Best in Category - Architectural Design 2017

Tanderrum Bridge

John Wardle Architects and NADAAA in collaboration / GHD / Oculus / ElectroLight / Buro North

Tanderrum Bridge can be understood in a number of ways; as a gateway to the city, a part of the Birrarung Marr landscape, an urban catalyst between Melbourne & Olympic Park and the city - fundamentally it is an expression of a civic journey and experience.

Through its form and place-making, Tanderrum Bridge synthesizes disparate spaces by integration, connectivity and amalgamation. It is a project that is place and site specific. In this way, Tanderrum Bridge takes on a unique identity of its own but also remains an integral part of a larger civic entity.

View the John Wardle Architects website

Design Excellence

The bridge makes an important association between the Heritage landscape of Speakers’ Corner and the outside tennis courts of Melbourne Park.

These existing spaces are steeped in egalitarian and democratic values - one with a history of regular citizens speaking freely on any subject; the other where a player of any ranking can pick up a tennis racquet in one of the sport’s great precincts.

The bridge links these two experiences of egalitarianism within the city. The spaces are transformed into a dress circle where the pedestrian can look down a hillside toward the activity below.

Design Impact

As a purpose-built structure, the bridge allows the Australian Open to permeate the civic realm of Birrarung Marr and inversely allow the public to easily access Melbourne and Olympic Parks throughout the year.

The two urban realms, disconnected by Batman Avenue are now united by the Tanderrum Bridge.

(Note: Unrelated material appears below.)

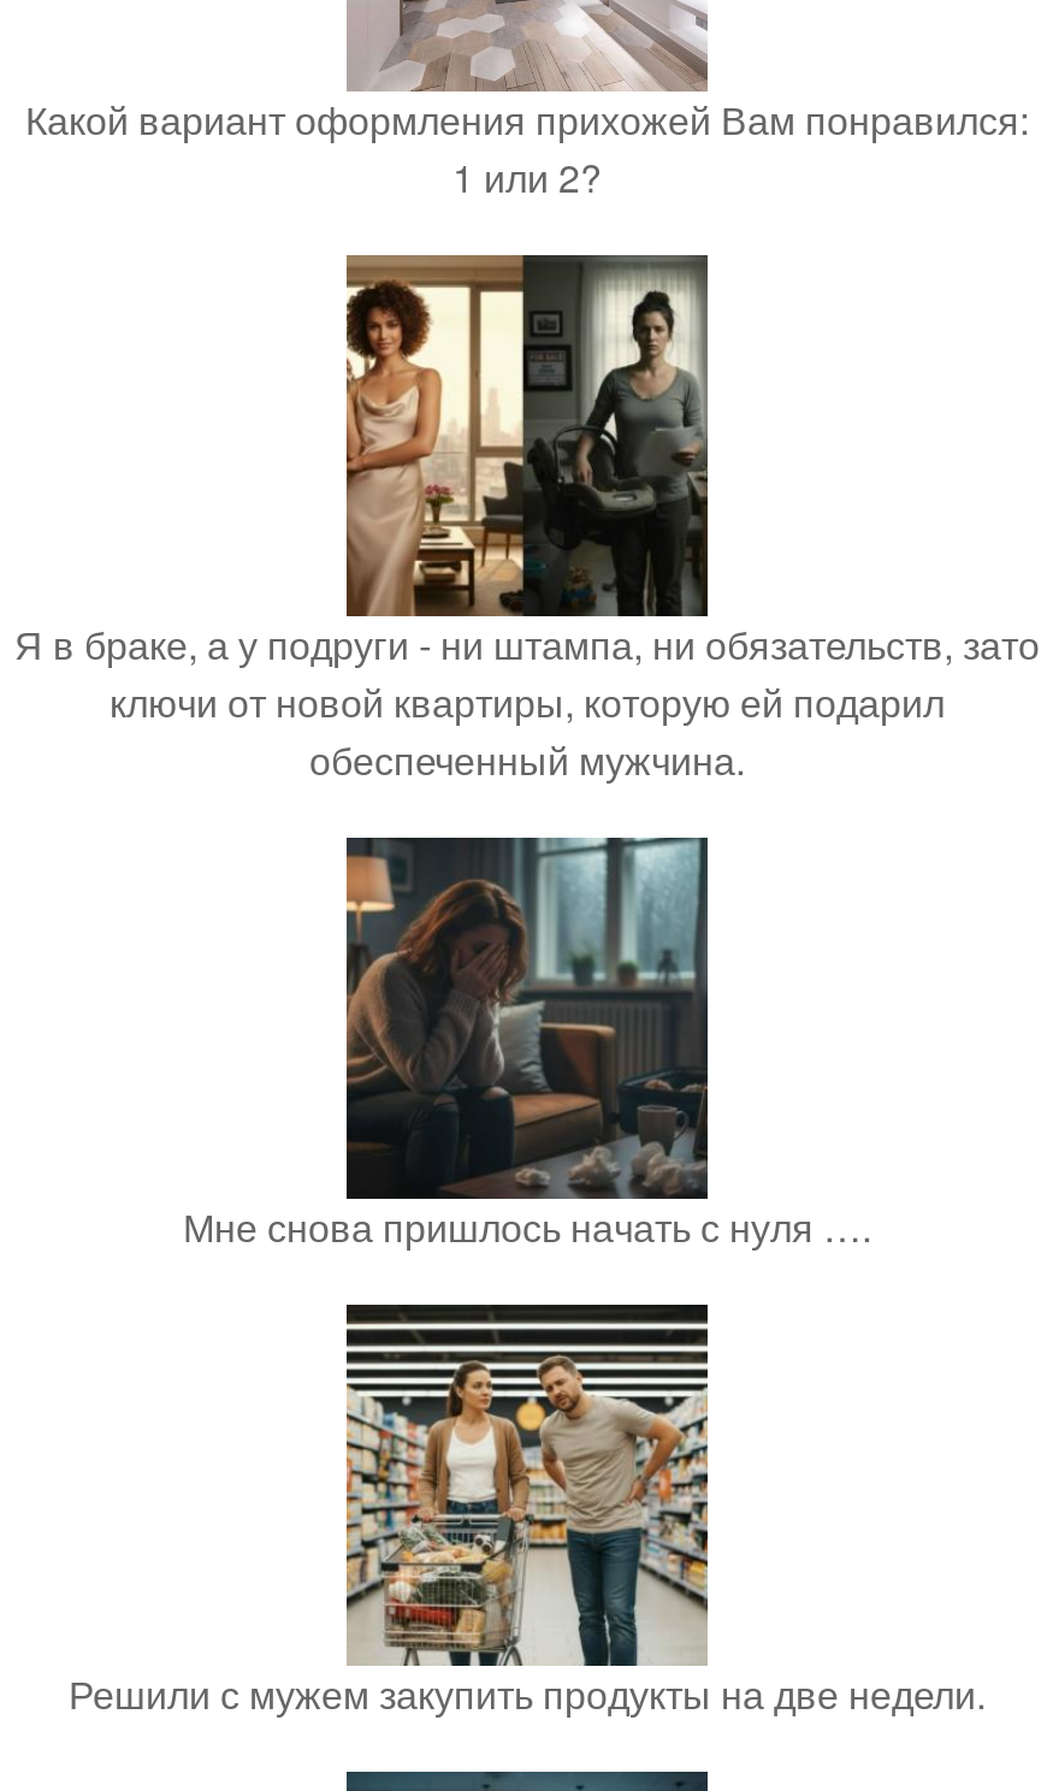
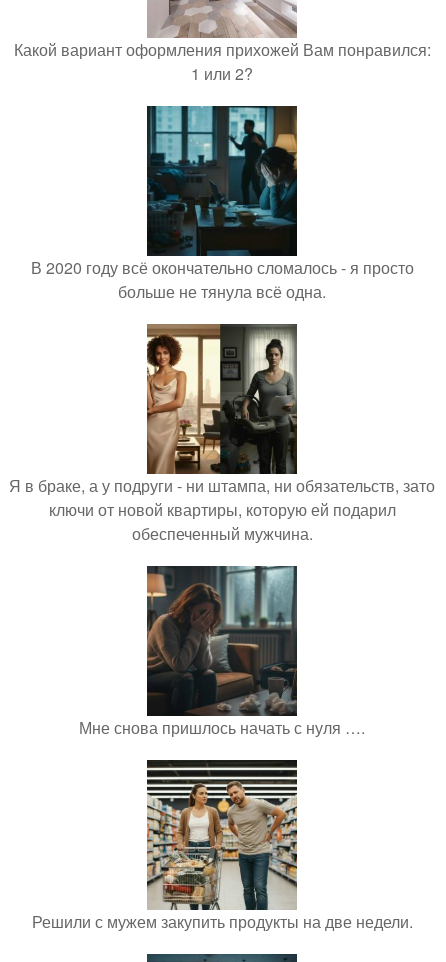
none -> [30,105,414,303] [image] | В 2020 году всё окончательно сломалось - я просто | больше не тянула всё одна.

While connectively part of the event spaces it joins, the bridge has also become a destination and sculptural component within the landscape. Further, the bridge connects physically and visually, previously discreet or under utilised spaces, Middle and Lower Terrace, Margaret Court, outside tennis courts and the Yarra River.

Design Transformation

Tanderrum Bridge is a project imbedded within the landscape, its two thresholds are different in character, both intended as vivid demonstrations of uniquely Melbourne landscape types.

To the west, it nestles into the existing berm of Birrarung Marr and deflects opening up a new view of the stand of Eucalyptus Camaldulensis and Speakers’ Corner – an expression of a contemporary park adjacent to an historic one.

To the east, the landing folds into Olympic Park as a generous lawn embankment with shade provided by the high-canopied Corymbia Citriodora – a demonstration of a democratic and occupiable space to meet and watch.

Design Innovation

Bridges by their very nature span and interface varied interests, circumstances which range from the intangible precision of volumetric lease and heritage titles to physical assets and artefacts known and occasionally unknown. In this way, Tanderrum Bridge was unparalleled in complexity.

MPV navigated the interests of a large group of primary stakeholders, authorities and minor advocacy groups without turbulence. It was this astute understanding of the stakeholder matrix which ensured the project's seamless progression from masterplan, design competition to a built and functioning project.

Other key features

The bridge design is slender and elegant, a flat steel girder structure that tapers at its edges to achieve the required span across Batman Avenue. While connectively part of the event spaces it joins, the bridge has also become a destination and sculptural component within the landscape.

The lightweight filigree character of the steel veil wrapping the bridge balustrade and underbelly provides the framework for a journey which branches into a connective path to Middle Terrace and provides views through toward the Yarra River, Birrarung Marr and the city.